On the other hand, Theo said the opening up of some regulations on local businesses may have given some a taste of what more libertarian-oriented policies can offer.
“With Covid, the county clumsily implementing shutdowns and lockdowns of business hurt our local economy,” Theo said. “National chains like CVS, Starbucks, Target, don’t have anything to worry about, but our local businesses, too many of them, were destroyed outright by county response.”
Theo said local leaders should do more to push for easing alcohol laws to allow for more businesses to sell alcohol to-go on a permanent basis and having open container zones.
“We have to streamline regulations that the county holds over small businesses, like temporary seating arrangements and temporary property tax,” Theo said. “It comes down to taxes and regulation for small businesses. County leadership done next to nothing to make sure small businesses can get back up and running. Being a Dillon Rule state hinders us, but should apply pressure on state legislature to make some of those changes permanent.”
Theo said he’s hopeful, as he talks to voters this year and next, that some will find enough common ground to pull them away from the incumbents.
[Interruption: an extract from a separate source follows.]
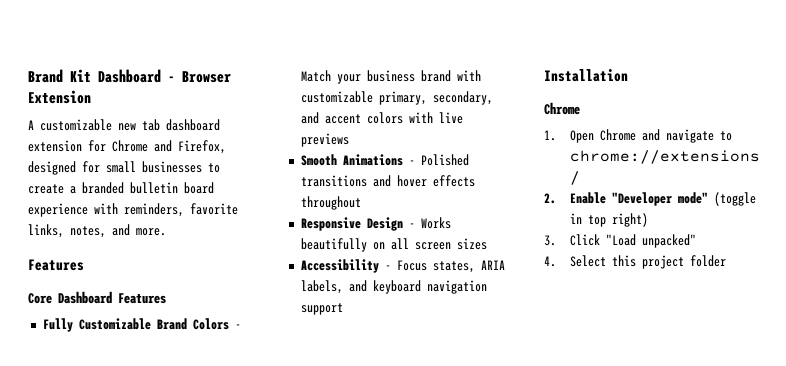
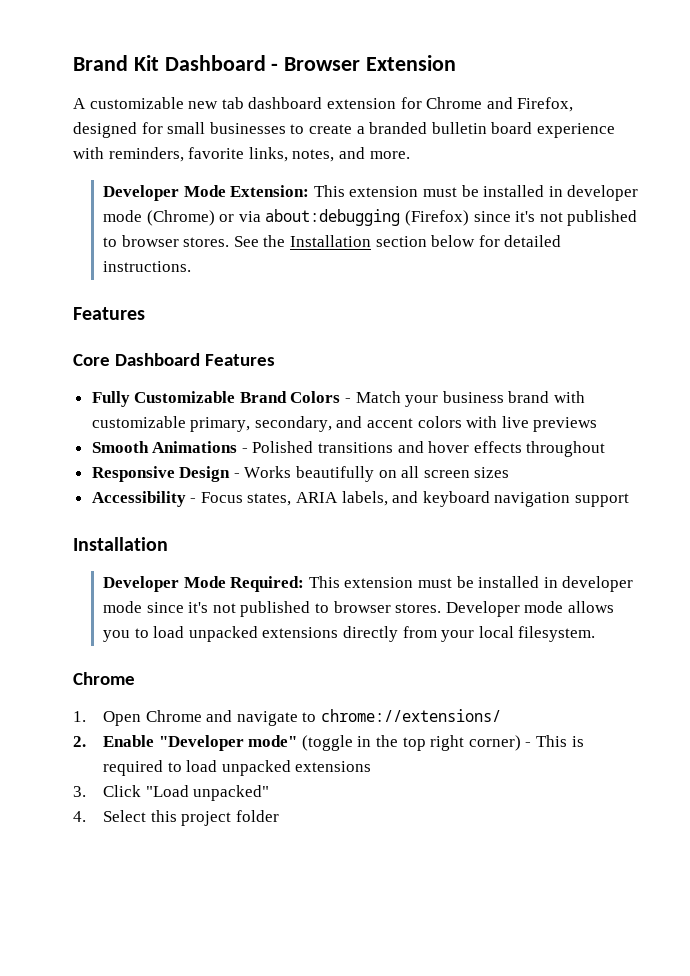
+ Developer Mode Extension: This extension must be installed in developer mode (Chrome) or via about:debugging (Firefox) since it's not published to browser stores. See the Installation section below for detailed instructions.
+ Developer Mode Required: This extension must be installed in developer mode since it's not published to browser stores. Developer mode allows you to load unpacked extensions directly from your local filesystem.
- 2. Enable "Developer mode" (toggle in top right)
+ 2. Enable "Developer mode" (toggle in the top right corner) - This is required to load unpacked extensions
“[When I talk to voters,] I talk about the common ground where Democrats and libertarians agree on,” Theo said, “like police reform and affordable housing, [those are] issues that Democrats and libertarians share. I know libertarians have a reputation for being Republicans or conservatives, but that’s not the case. I myself am not conservative, I’ve long thought of myself as progressive, and I’m more in line with Arlington politics than where I grew up in Florida and Georgia. This is an opportunity to show we have those things in common.”
Tuesday, Nov. 2 is Election Day, with polls in Virginia open from 6 a.m. to 7 p.m. Local candidates will face off tomorrow (Tuesday) in a forum hosted by the Arlington County Civic Federation.